::: SUPPLIED INFORMATION :::

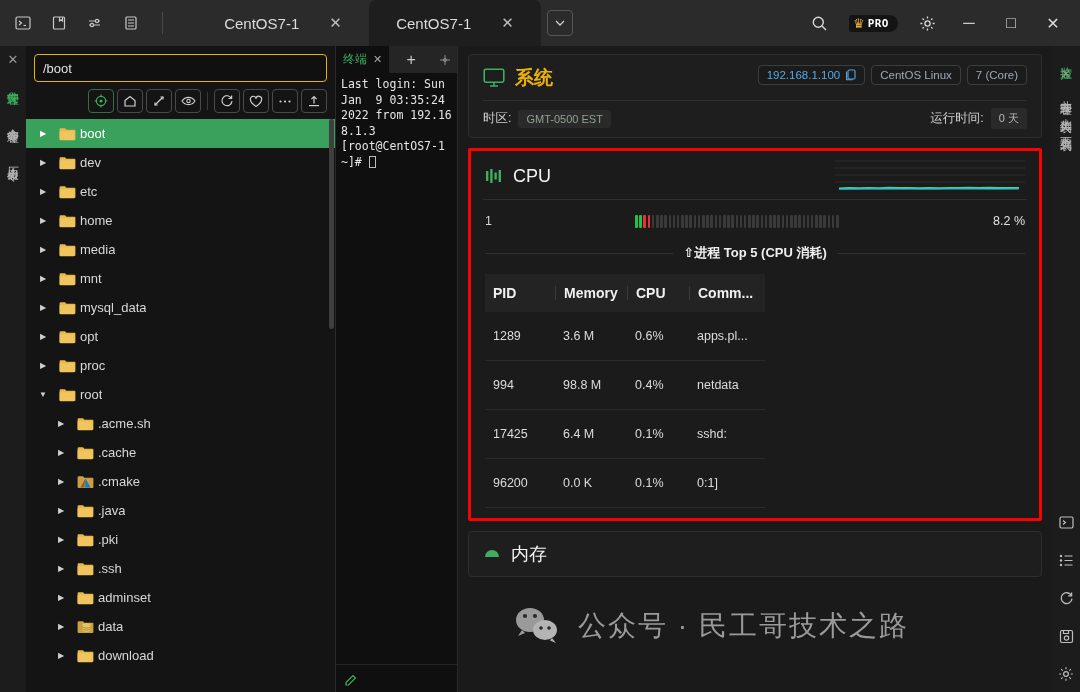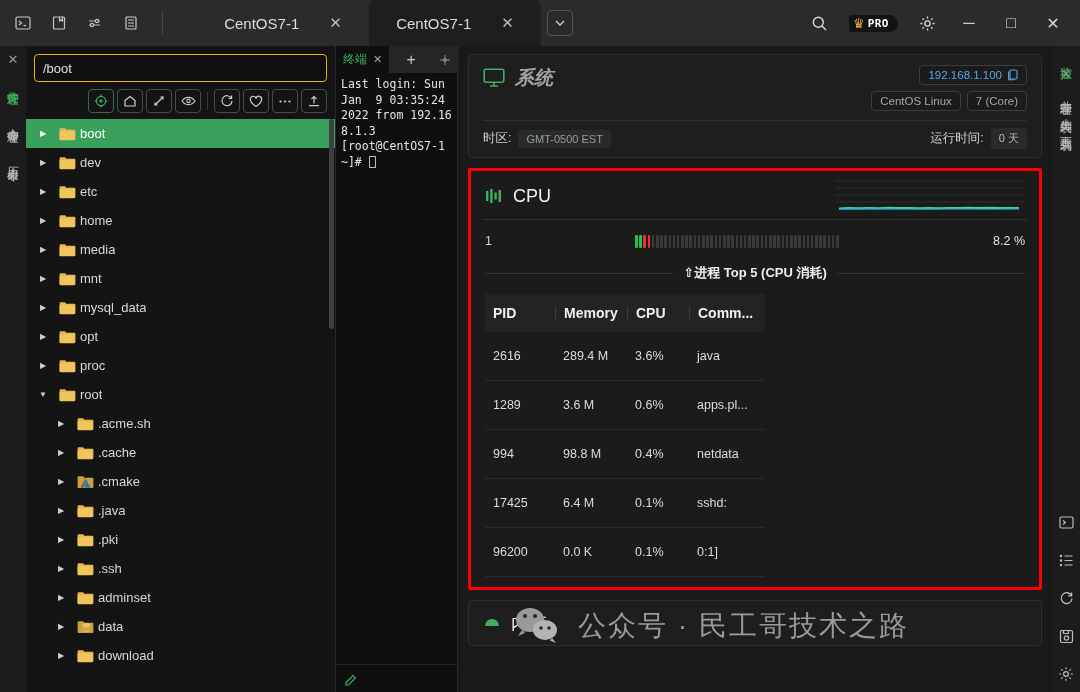--- a/index.html
+++ b/index.html
@@ -115,22 +115,22 @@
   }
   .term-cursor { display: inline-block; width: 7px; height: 12px; border: 1px solid #bbb; vertical-align: -2px; }
   .term-foot { height: 28px; display: flex; align-items: center; padding-left: 8px; border-top: 1px solid #242424; }
 
   
   .monitor { flex: 1; background: #1a1a1a; padding: 8px 10px 0 10px; overflow: hidden; position: relative; min-width: 0; }
   .card { background: #1e1e1e; border: 1px solid #2e2e2e; border-radius: 4px; margin-bottom: 10px; }
   .card.sys { padding: 10px 14px 8px 14px; position: relative; }
   .sys-top { display: flex; align-items: flex-start; }
   .sys-title { display: flex; align-items: center; gap: 10px; }
-  .sys-title .t { font-size: 19px; font-weight: bold; color: #a3a3a3; font-style: italic; }
-  .sys-chips { margin-left: auto; display: flex; flex-direction: column; align-items: flex-end; gap: 6px; }
+  .sys-title .t { font-size: 19px; font-weight: bold; color: #eab308; }
+  .sys-chips { margin-left: auto; display: flex; flex-direction: row; align-items: flex-end; gap: 6px; }
   .chip {
     border: 1px solid #3d3d3d; border-radius: 4px; padding: 3px 8px; font-size: 11.5px; color: #9fa8b2;
     display: flex; align-items: center; gap: 5px; background: #1b1b1b;
   }
   .chip.ip { color: #56a8e8; }
   .chip-row { display: flex; gap: 6px; }
   .sys-div { height: 1px; background: #2f2f2f; margin: 9px 0 7px 0; }
   .sys-bottom { display: flex; align-items: center; font-size: 12.5px; color: #d0d0d0; }
   .tag { background: #2a2a2a; border-radius: 3px; padding: 3px 8px; font-size: 11px; color: #8fa08f; margin-left: 7px; }
   .tag.days { color: #b8b8b8; }
@@ -675,26 +675,20 @@
           <span class="line"></span>
         </div>
         <div class="ptable">
           <div class="hdr" id="ptable-hdr">
               <div class="c-pid">PID</div>
               <div class="c-mem">Memory</div>
               <div class="c-cpu">CPU</div>
               <div class="c-cmd">Comm...</div>
             </div>
           <div id="ptable-body">
-              <div class="row">
-                <div class="c-pid">2616</div>
-                <div class="c-mem">289.4 M</div>
-                <div class="c-cpu">3.6%</div>
-                <div class="c-cmd">java</div>
-              </div>
               <div class="row">
                 <div class="c-pid">1289</div>
                 <div class="c-mem">3.6 M</div>
                 <div class="c-cpu">0.6%</div>
                 <div class="c-cmd">apps.pl...</div>
               </div>
               <div class="row">
                 <div class="c-pid">994</div>
                 <div class="c-mem">98.8 M</div>
                 <div class="c-cpu">0.4%</div>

:::

* **ASSIGNMENT**:
Scanning the material above, work out how many lines contain the word "padding" and reply with the number only.

* **TASK RESULT**:
5